HOW TO COMPLETE THIS TASK: Return a faithful copy of all the entries, omitting the images.

══ RECORDED INFORMATION

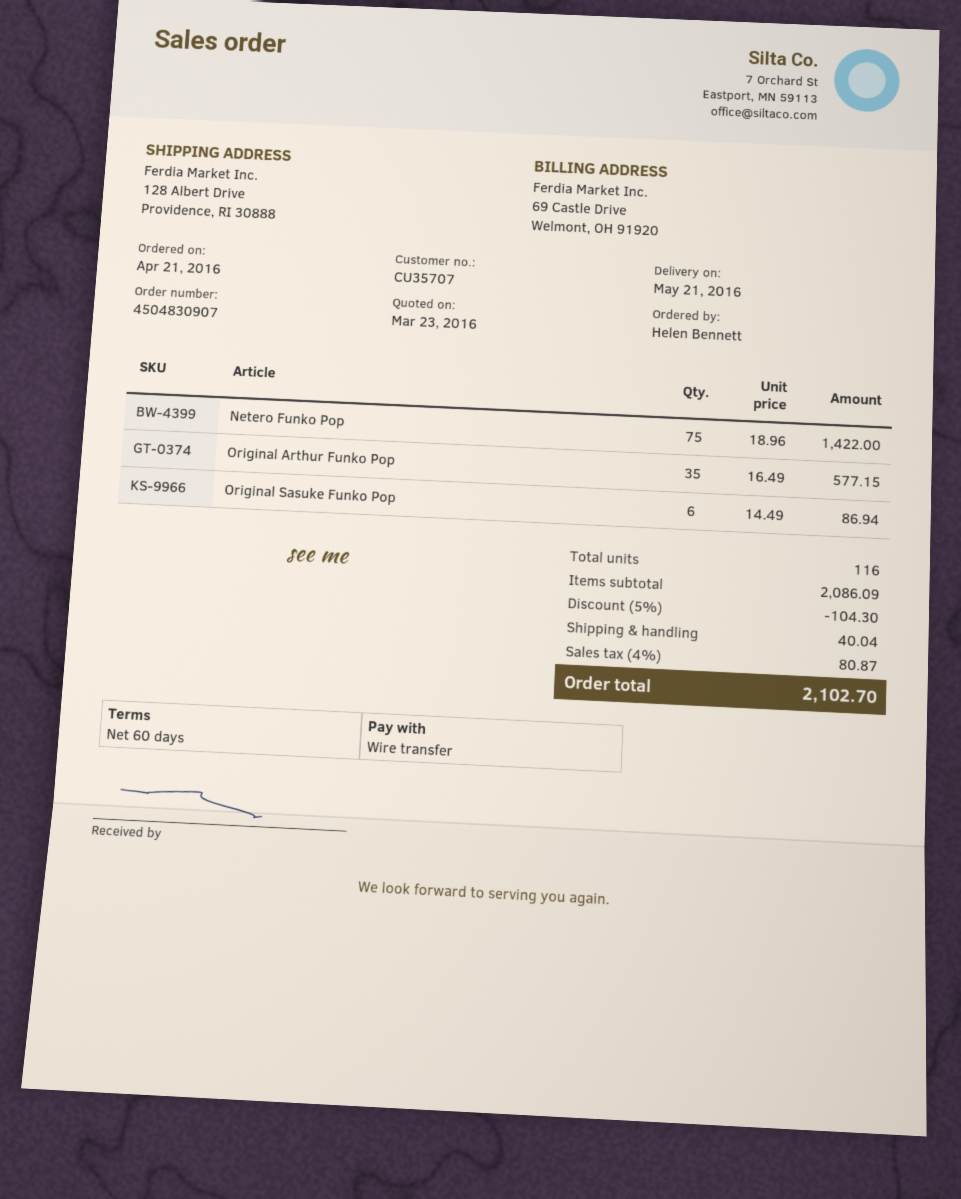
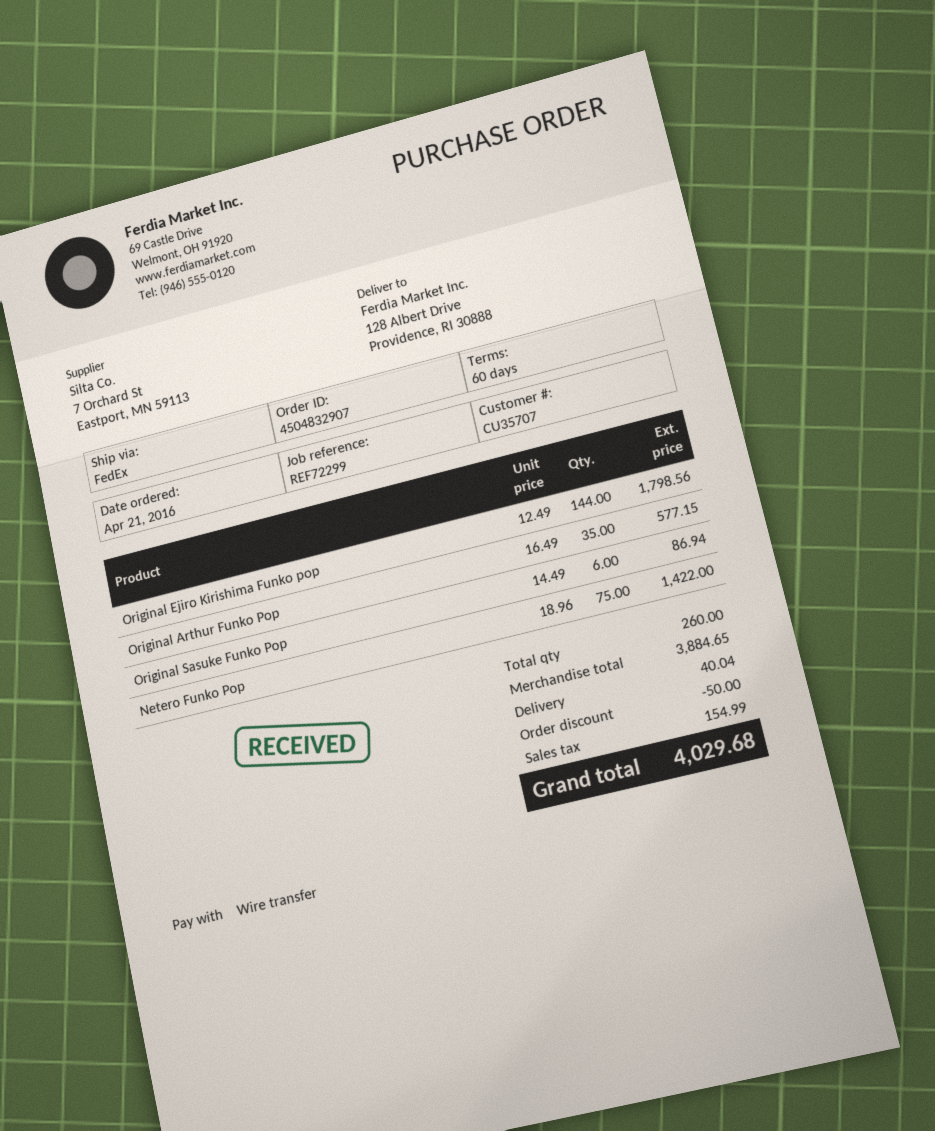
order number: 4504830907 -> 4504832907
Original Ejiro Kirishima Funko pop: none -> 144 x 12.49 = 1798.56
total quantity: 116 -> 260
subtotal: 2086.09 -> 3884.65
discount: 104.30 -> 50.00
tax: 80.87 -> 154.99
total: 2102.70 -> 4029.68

════

ANSWER SPACE:
order number: 4504830907 -> 4504832907
Original Ejiro Kirishima Funko pop: none -> 144 x 12.49 = 1798.56
total quantity: 116 -> 260
subtotal: 2086.09 -> 3884.65
discount: 104.30 -> 50.00
tax: 80.87 -> 154.99
total: 2102.70 -> 4029.68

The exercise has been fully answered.